Supreme Court Preview: County of Los Angeles v. Mendez

This month, the Supreme Court will hear oral argument in a case that raises the question of whether a police shooting in which the police acted reasonably can nevertheless violate the Fourth Amendment if the officers engaged in behavior that the Court of Appeals described as “provoking” the subsequent shooting.

In County of Los Angeles v. Mendez, two Sheriff’s deputies looking for a parolee opened the door of an occupied shack in the backyard of a home without a warrant and without first knocking or announcing.  When Angel Mendez, who lived in the shack, moved a BB gun to respond, the deputies shot him and his pregnant wife.  The couple sued, alleging that the deputies deprived them of their Fourth Amendment rights by performing an unjustified warrantless search.  They also alleged that the deputies failed to adhere to the knock-and-notice rule, which requires that officers announce their presence before they enter a dwelling.

Following a bench trial, the District Court ruled that although the officers’ use of force was reasonable under the circumstances, they were liable for the shooting under the Ninth Circuit’s provocation rule. The provocation rule holds an officer liable for use of deadly force where the officer intentionally or recklessly provokes a violent confrontation via a Fourth Amendment violation.  Here, the Court found that the provocation rule applied because the deputies did not have a search warrant and failed to “knock and announce” before entering into the shack.  The Court awarded the Mendezes $4 million plus attorney fees.

The U.S. Court of Appeals for the Ninth Circuit affirmed the District Court’s determination that the search violated the Fourth Amendment.  The appellate court also held that the officers were liable under the provocation rule because their unjustified search of the occupied shack is what led to the shooting.
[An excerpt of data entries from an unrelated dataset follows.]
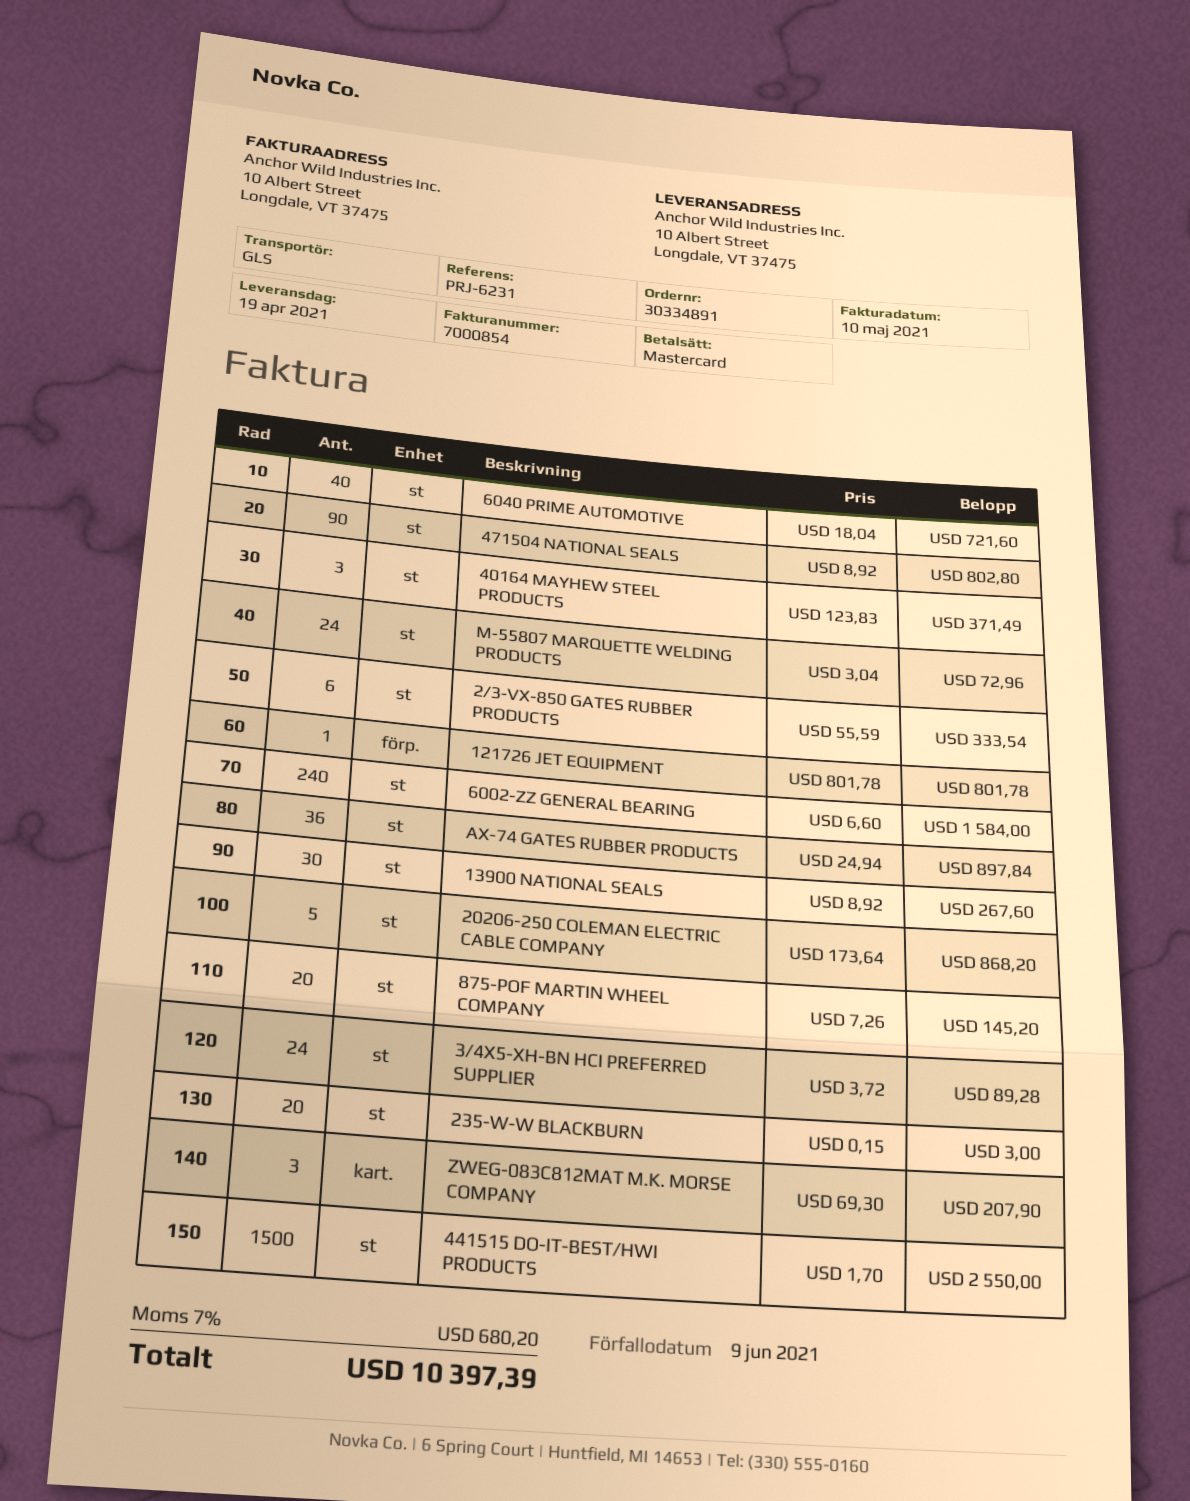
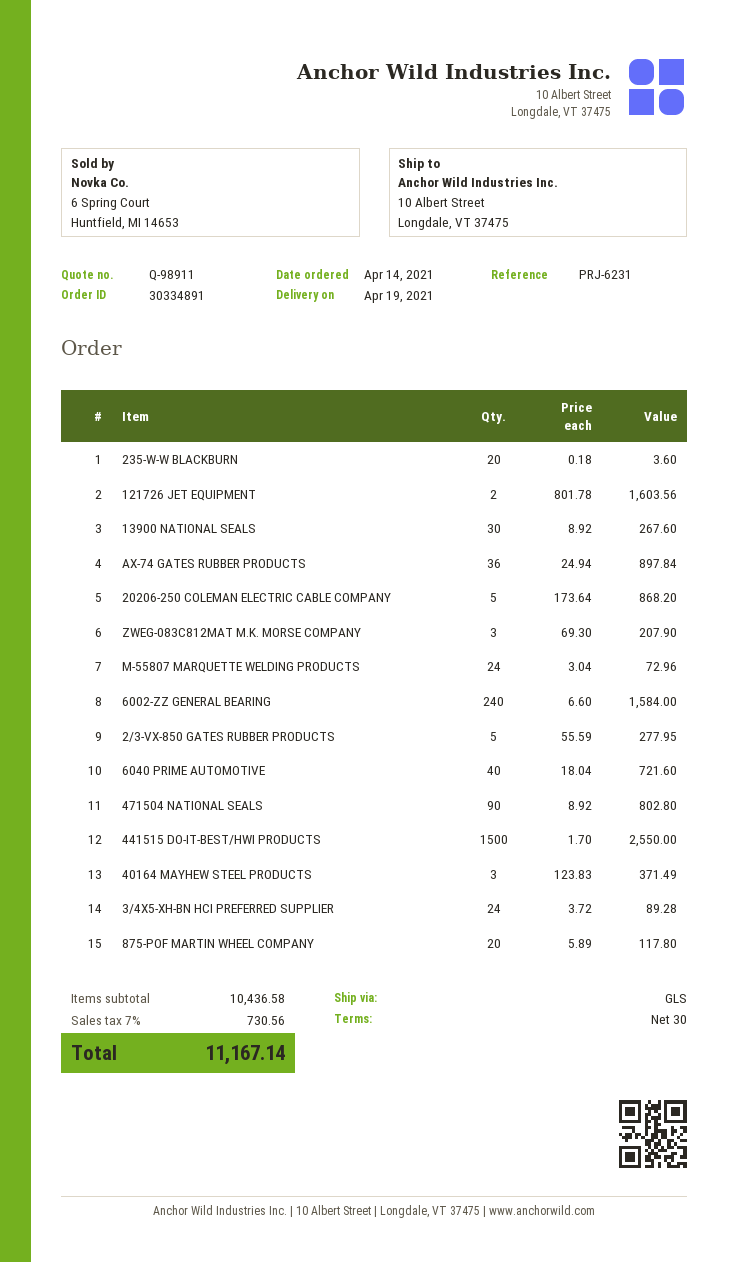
2/3-VX-850 GATES RUBBER PRODUCTS: 6 x 55.59 = 333.54 -> 5 x 55.59 = 277.95
121726 JET EQUIPMENT: 1 x 801.78 = 801.78 -> 2 x 801.78 = 1603.56
875-POF MARTIN WHEEL COMPANY: 20 x 7.26 = 145.20 -> 20 x 5.89 = 117.80
235-W-W BLACKBURN: 20 x 0.15 = 3.00 -> 20 x 0.18 = 3.60
tax: 7% = 680.20 -> 7% = 730.56
total: 10397.39 -> 11167.14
This case is significant because the Supreme Court will determine whether the Ninth Circuit’s provocation rule should be barred because it conflicts with Graham v. Connor.  In Graham, the Supreme Court held that a law enforcement officer’s use of force was to be measured by the reasonableness of the action at the moment the force was used, such as whether or not a gun is pointed at the officer.  It does not factor in actions prior to the use of force.

No other federal circuit has adopted the provocation rule, and it has been widely criticized by many courts and law enforcement entities who assert that it puts officers at risk because officers will second guess whether they can use force.  This may put officers in danger if they end up in a life-threatening situation.

We will keep you updated as to the Supreme Court’s ruling in this important case.